Come on sweet babies, help this crazy bitch.  You want to be this crazy bitch’s hero.  She might make out with you.  Then cry.  Then run away.  Then send you thousands of text messages.

But then make out with you again maybe.  Fix it and find out.

Friday April 4th, 2008 1 Comment »

I am doing my best to blot out reality with anything I can find.

I found some Grain Belt Premium. That’s working pretty good. But not good enough.  I still want more.

I want something stronger. But that comes at a price.

I went on a big bender before I left New York for the the Frozen Middle and it left me feeling like, wow, what a waste of time that was, even though I’d do it all again in a New York minute.

But it’s never enough. I always want more.

But I am enjoying how spacious and clean it is here, you guys. It’s really, really nice.  And not crowded. I like that.

But is it enough?  Of course not.

I will never give up my dream of mainlining H out of a coconut at my luxurious beach house. Never give up your dreams.

Never give up.

Thursday April 3rd, 2008 6 Comments »

It is so exhausting being here in the the middle and sponging off Max. Oh the sponging. So much sponging to do.

And, my lack of blogging is because he lives like a filthy animal and has NO INTERNET SERVICE.

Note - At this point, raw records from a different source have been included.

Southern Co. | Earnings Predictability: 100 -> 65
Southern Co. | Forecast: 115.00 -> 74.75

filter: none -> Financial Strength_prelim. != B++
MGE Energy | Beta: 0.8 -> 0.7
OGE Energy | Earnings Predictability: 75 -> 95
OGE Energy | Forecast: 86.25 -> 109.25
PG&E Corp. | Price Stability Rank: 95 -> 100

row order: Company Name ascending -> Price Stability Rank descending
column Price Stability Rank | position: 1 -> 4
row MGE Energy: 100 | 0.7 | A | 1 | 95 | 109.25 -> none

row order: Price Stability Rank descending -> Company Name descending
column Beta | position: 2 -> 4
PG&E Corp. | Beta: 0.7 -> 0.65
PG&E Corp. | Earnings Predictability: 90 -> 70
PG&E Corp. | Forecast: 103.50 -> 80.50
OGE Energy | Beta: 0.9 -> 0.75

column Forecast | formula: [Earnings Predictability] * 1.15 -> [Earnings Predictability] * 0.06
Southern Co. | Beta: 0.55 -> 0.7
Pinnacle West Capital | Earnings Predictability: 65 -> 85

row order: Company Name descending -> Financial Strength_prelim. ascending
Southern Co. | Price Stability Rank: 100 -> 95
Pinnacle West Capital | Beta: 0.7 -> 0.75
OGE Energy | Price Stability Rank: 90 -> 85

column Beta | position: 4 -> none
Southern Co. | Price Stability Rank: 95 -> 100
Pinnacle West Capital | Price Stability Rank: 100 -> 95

It’s like fucking Little House on the Prairie over here.  Tonight we are making dolls out of corn husks.

Thus, more lack of blogging in store for a little while.

But hang on sweet babies, I’m gonna sell the remainder of my integrity and dead dreams and buy us that internet.

Then we’ll be back on my almost sorta kinda everyday schedule maybe probably.

I know my absence is hard for you all. But hang in there kids, we’ll make it through this. Together.

I love you all. Let our love carry us through this difficult time. Or something.